**User interface change data**
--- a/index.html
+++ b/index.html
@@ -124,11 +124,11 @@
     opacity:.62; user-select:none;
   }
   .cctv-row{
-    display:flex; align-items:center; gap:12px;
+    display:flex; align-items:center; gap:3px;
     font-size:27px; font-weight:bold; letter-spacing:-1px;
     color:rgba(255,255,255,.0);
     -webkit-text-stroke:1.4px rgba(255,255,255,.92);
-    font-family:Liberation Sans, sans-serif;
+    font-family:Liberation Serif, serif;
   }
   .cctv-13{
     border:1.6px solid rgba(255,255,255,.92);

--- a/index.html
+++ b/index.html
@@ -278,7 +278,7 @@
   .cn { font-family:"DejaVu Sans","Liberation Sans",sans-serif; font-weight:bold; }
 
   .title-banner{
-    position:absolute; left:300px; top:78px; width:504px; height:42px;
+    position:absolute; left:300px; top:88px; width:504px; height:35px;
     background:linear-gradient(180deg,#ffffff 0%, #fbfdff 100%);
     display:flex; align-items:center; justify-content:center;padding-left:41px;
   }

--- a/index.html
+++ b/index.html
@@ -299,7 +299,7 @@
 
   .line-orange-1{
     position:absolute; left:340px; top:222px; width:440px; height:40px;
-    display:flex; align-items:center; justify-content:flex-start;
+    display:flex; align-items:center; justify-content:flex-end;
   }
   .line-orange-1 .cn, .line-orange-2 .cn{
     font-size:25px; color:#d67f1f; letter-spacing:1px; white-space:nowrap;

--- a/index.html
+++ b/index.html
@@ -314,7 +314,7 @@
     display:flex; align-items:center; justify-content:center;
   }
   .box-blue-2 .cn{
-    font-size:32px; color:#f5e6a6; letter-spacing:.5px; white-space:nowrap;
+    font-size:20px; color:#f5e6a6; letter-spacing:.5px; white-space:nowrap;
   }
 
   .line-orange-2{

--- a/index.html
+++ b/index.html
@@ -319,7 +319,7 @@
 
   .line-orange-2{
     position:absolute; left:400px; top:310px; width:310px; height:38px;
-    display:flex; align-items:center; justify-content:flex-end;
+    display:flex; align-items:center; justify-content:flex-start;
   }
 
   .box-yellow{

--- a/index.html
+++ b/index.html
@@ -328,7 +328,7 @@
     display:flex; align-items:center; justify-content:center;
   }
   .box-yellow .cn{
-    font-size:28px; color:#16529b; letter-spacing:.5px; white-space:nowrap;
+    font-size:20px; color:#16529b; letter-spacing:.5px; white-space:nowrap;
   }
---
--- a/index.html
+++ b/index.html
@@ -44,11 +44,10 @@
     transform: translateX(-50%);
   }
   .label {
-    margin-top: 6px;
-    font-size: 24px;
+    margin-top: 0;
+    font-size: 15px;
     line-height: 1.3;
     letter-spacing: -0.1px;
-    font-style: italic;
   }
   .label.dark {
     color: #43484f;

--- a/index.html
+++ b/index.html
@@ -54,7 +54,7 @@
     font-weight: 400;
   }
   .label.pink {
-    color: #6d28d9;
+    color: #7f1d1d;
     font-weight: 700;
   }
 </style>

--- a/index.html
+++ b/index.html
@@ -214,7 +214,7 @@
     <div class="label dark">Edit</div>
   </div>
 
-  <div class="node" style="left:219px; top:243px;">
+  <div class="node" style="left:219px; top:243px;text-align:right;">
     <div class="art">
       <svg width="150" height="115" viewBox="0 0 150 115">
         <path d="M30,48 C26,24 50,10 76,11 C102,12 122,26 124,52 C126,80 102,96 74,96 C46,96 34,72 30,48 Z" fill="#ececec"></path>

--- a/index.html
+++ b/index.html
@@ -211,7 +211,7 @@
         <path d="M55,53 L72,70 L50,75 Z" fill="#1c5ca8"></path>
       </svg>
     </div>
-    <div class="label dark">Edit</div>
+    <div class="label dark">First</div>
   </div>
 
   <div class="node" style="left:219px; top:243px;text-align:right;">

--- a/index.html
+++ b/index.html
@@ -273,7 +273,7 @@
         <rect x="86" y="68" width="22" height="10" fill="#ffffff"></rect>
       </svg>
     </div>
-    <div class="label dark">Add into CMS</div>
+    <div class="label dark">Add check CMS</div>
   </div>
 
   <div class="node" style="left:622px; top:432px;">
---
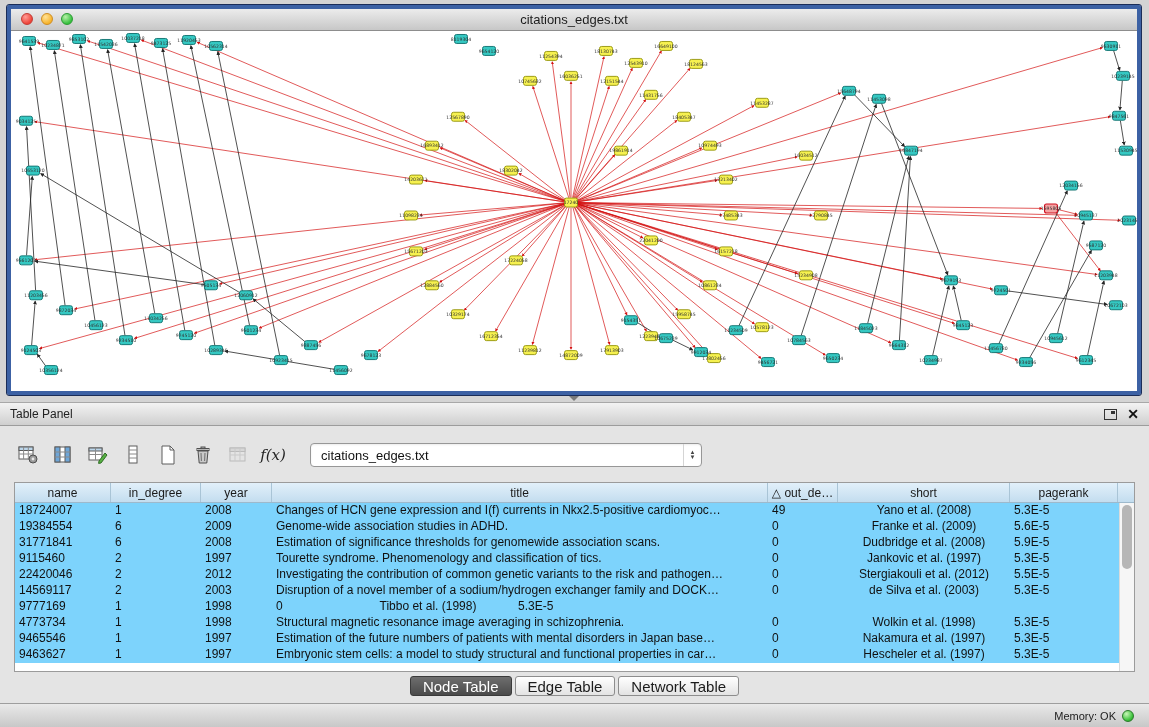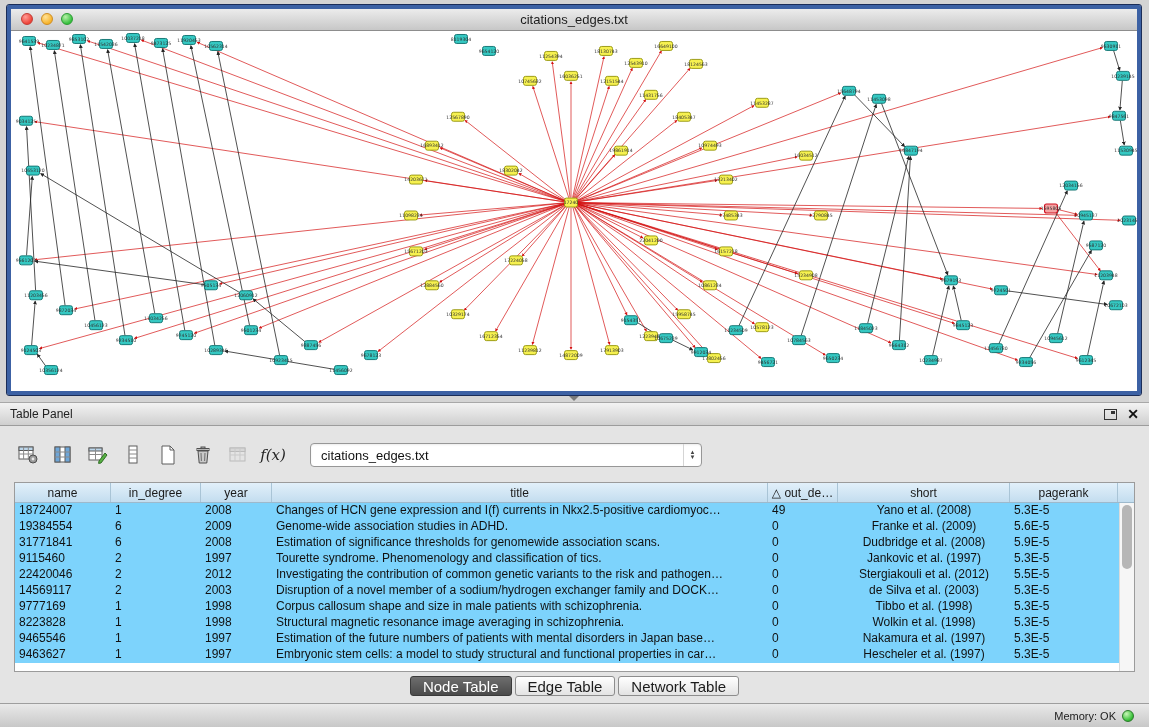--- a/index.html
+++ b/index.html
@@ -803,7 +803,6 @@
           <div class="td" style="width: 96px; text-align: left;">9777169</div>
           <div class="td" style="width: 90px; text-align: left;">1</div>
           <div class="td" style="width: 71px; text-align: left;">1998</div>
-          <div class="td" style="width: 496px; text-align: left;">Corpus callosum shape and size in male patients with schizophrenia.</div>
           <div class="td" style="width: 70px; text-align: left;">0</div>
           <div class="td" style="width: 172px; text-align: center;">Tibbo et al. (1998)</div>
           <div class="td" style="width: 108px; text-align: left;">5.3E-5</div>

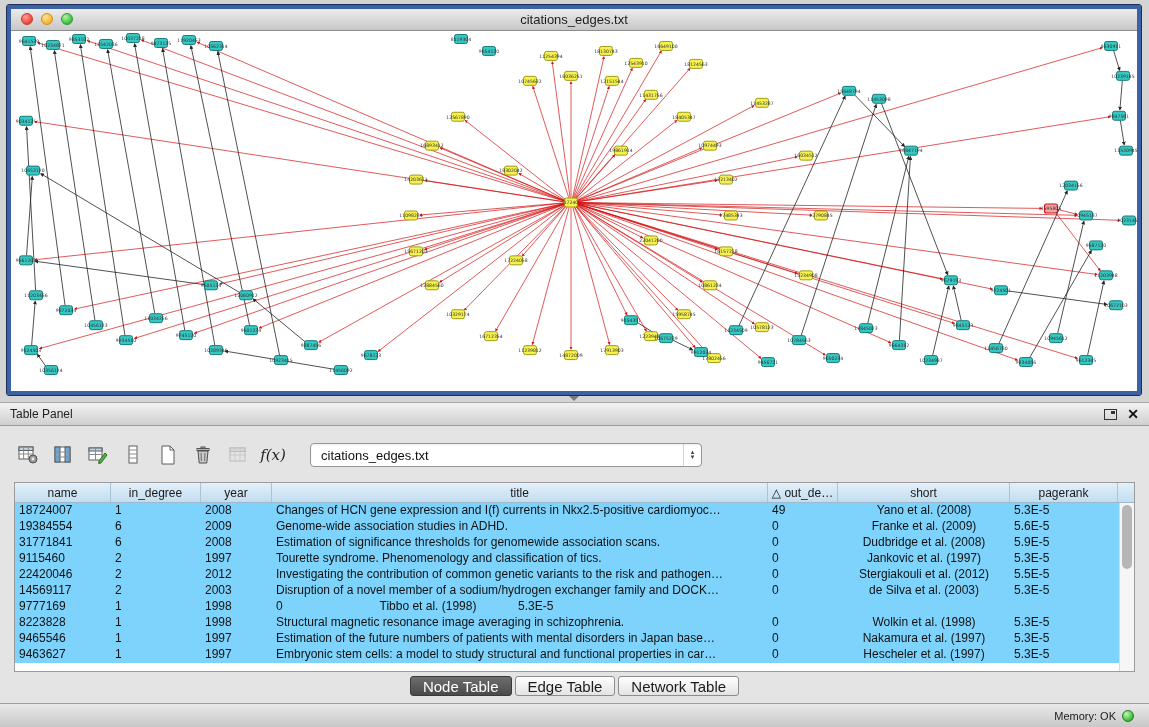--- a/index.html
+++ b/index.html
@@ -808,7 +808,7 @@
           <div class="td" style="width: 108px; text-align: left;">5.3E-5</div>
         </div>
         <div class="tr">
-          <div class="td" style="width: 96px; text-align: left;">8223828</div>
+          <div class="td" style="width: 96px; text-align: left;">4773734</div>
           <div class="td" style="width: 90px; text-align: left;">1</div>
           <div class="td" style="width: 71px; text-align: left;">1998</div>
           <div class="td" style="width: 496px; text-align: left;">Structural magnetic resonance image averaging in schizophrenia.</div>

**Exercise prompt**
Could you return all lines from the records that include the word "sans"?

**Result for this task**
-    font-family:Liberation Sans, sans-serif;
   .cn { font-family:"DejaVu Sans","Liberation Sans",sans-serif; font-weight:bold; }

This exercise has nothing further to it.